Vermont Maple Syrup Oatmeal is good food simply made by Good Food Made Simply, and the first review for Clearance Stack, where we take a look at foods that found themselves on the clearance rack at the local grub hub outside of Shameless Consumer Industries (your mileage may vary). It comes in a plastic packet because disposable bowls are a waste. These are likely to be a bit shorter than the standard review, and thus release on a more consistent basis.
Ah who am I kidding?
But first let’s talk about the history of oatmeal. Oatmeal’s origins date back to about the year 1,000 BC and actually originated as weeds in and around central Europe. They’re actually one of the last cereal grains to be cultivated by farmers and were slow to become mainstream due to their image as a barbarian food, and due to the fact that they go rancid very quickly after harvesting if they are not processed quickly enough.
I bet you thought this review was going to talk about how oatmeal was first discovered by Transpacific adventurers and lawfully wedded couple Jacob Oates and Bethany Smeal, entrepreneurial chefs who traveled across the world in the second century BC to find the perfect coupling for their raisin cookies. The Oates family may have brought oatmeal to the coastal city of Mafra, Portugal, but they discovered the crop in the same way that Devlin Chakram “discovered” the source material for his bestselling book, 99 Uses for Belly Button Lint.
Now the Shamless Consumer loves oatmeal as much as he loves his other staple breakfast food: Garlic bread, and oatmeal has a really important added benefit: It’s very hard to screw up, both from an industry and consumer point of view. Steel cut rolled oats are cheap as hell and you throw them in a pot of boiling water (or milk) until they’re tender, toss some tasty maple syrup or brown sugar (or fruit) on top, and you’re good to go. The most important oatmeal of the day as part of the most important meal of the day.
GFMS’ oatmeal is simply made with five ingredients: filtered water, organic whole grain steel cut oats, organic vermont maple syrup, organic brown sugar, and sea salt. Presumably neither the sea salt nor the filtered water is organic.
GMFS describes its food as:
“Oatmeal doesn’t have to be the mushy stuff your mom used to make. Made with organic steel-cut oats, and with a nutty texture, it’s an oatmeal both you and your mom can love.”
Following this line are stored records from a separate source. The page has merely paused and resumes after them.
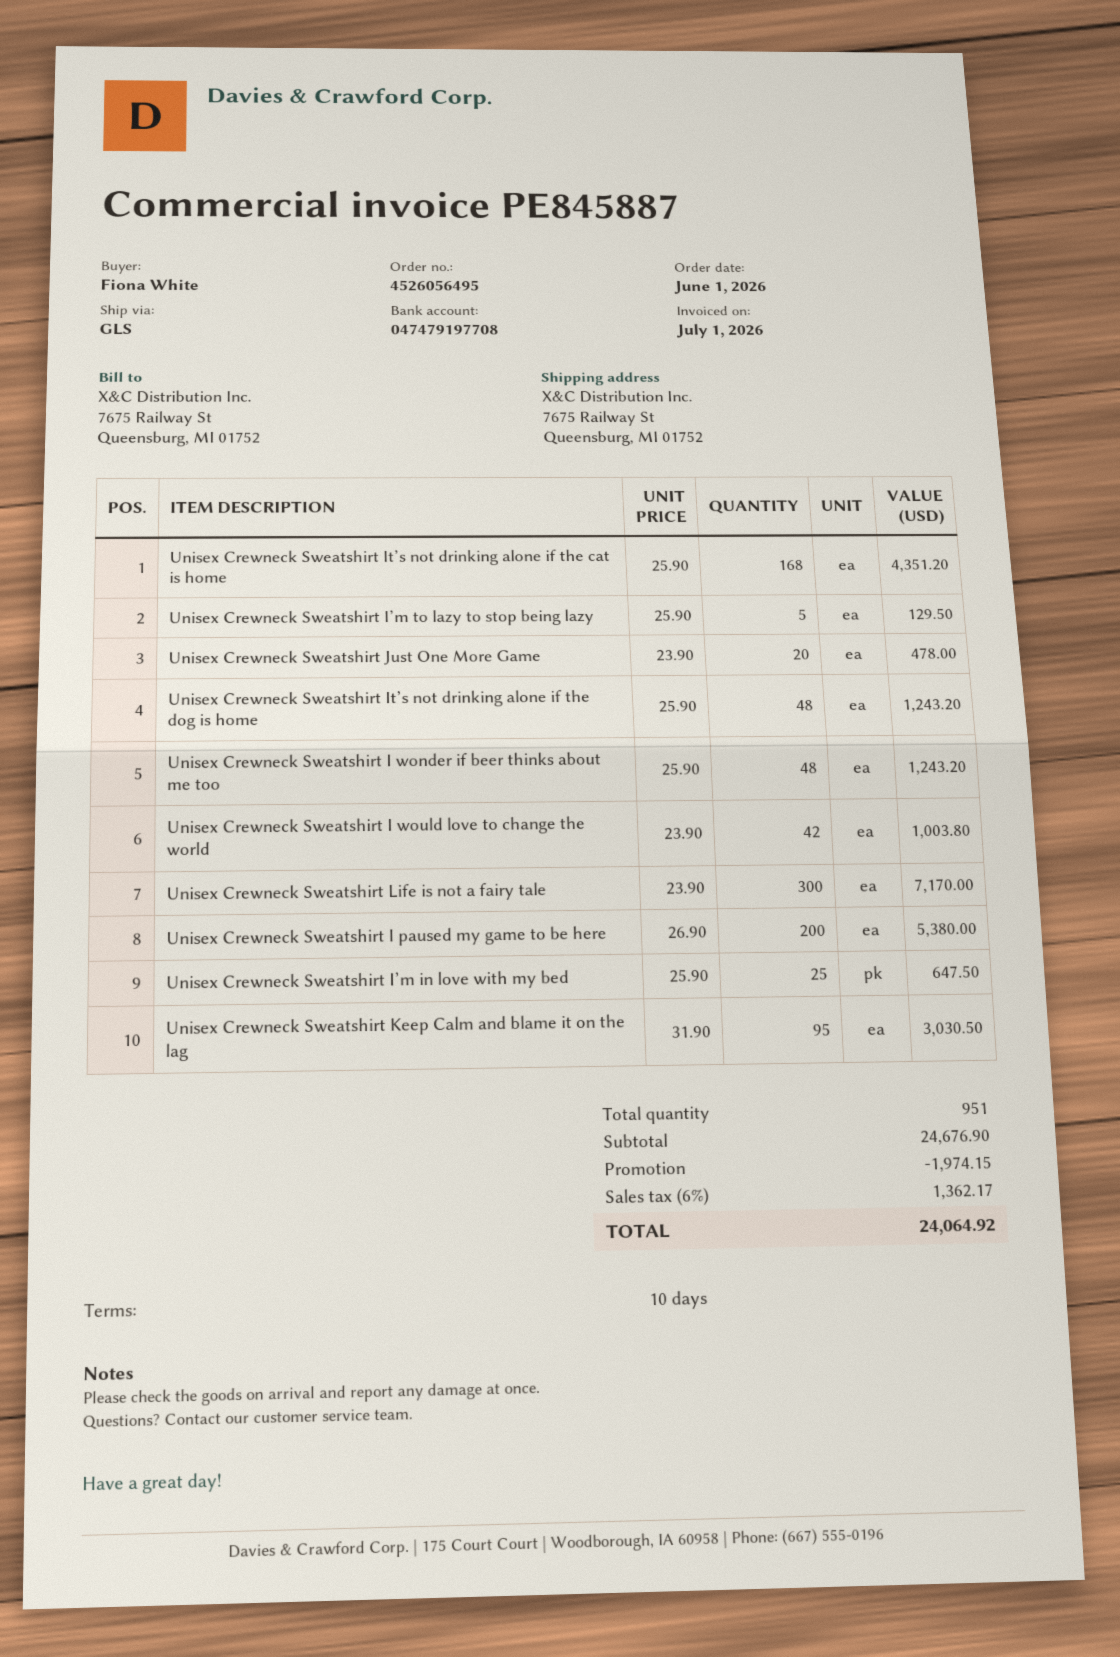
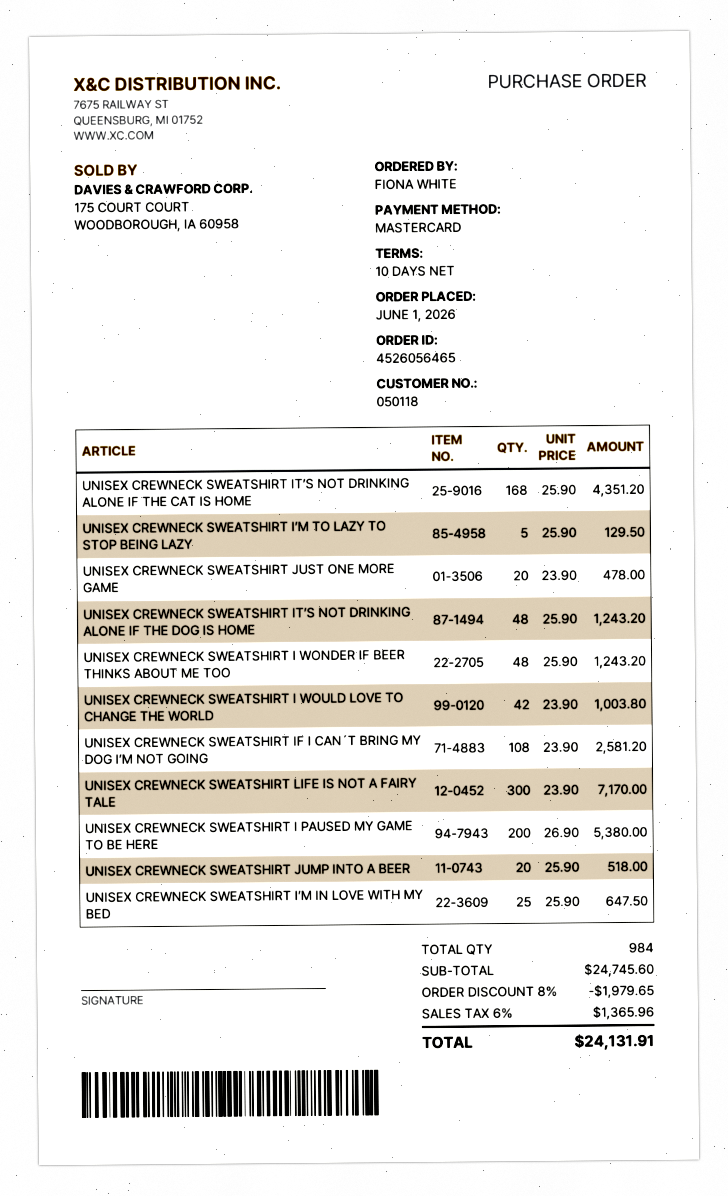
order number: 4526056495 -> 4526056465
Unisex Crewneck Sweatshirt Keep Calm and blame it on the lag: 95 x 31.90 = 3030.50 -> none
UNISEX CREWNECK SWEATSHIRT IF I CAN´T BRING MY DOG I’M NOT GOING: none -> 108 x 23.90 = 2581.20
UNISEX CREWNECK SWEATSHIRT JUMP INTO A BEER: none -> 20 x 25.90 = 518.00
total quantity: 951 -> 984
subtotal: 24676.90 -> 24745.60
discount: 1974.15 -> 1979.65
tax: 6% = 1362.17 -> 6% = 1365.96
total: 24064.92 -> 24131.91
Okay, GFMS, let’s clear the air. First of all, my mom didn’t make me oatmeal as a kid. Thanks for the reminder. Second, my grandma did make me breakfast but it was Farina brand farina, not oatmeal, and she melted real chocolate into it to cover the taste of the cigarette ashes that fell in because she liked to smoke over the stove. Again, thanks for the reminder.
The instructions are just as simple: Rinse under warm water, remove the oatmeal from the package, place into a bowl, and microwave for three and a half minutes.
While our product cooks, I’d like to take a minute and apologize for the rather boring history lesson at the top of our program. Not every food has a crazy origin, you see. This dish does give the Shameless Consumer time and opportunity to dive into our historical records and instead talk about the USDA, otherwise known as the organization founded by United States President Abraham Lincoln out of a deep desire to know what his neighbor, Thaddeus Tate, was having for dinner and if he could have a bite without looking like an intrusive schmuck. The organization’s initial goal was to knock on Thaddeus’ door each night and demand samples of his dinner under the guise of a suspected plague.
Incidentally this ruse continued for two years before Thaddeus knocked on Lincoln’s door and extended a hand of amicability. Misreading his movements, Thaddeus was quickly shot by Lincoln’s secret service. It is estimated that Lincoln’s scheme saved the country an hundred dollars in food costs, or about $3.6 million in today’s money.
Now the Shameless Consumer likes his oatmeal like he likes his women: Thick, steel cut, and covered in maple syrup, and Good Food Made Simple delivers on all cylinders. What you get is a thick, chunky, oatmeal with a sweet mapley syrup that is there without being too there if you catch my leftovers. It’s sweet without feeling sweetened and at 11 grams of sugar it’s nothing to write the dentist about.
Oatmeal is a great filling way to start the day, and this product does not disappoint. My only wish is that ol’ Abe Lincoln was still around to have a bite and admit that his secret service couldn’t kill me from point blank range all those years back. That’s right, Lincoln, you won’t be tasting any of my delicious dinners anymore.
Verdict: 5/5 – Good Food Made Simple’s Vermont Maple Syrup Oatmeal is tasty, filling, and high quality and even at the standard price of $3 for two servings, it’s worth its weight in grain.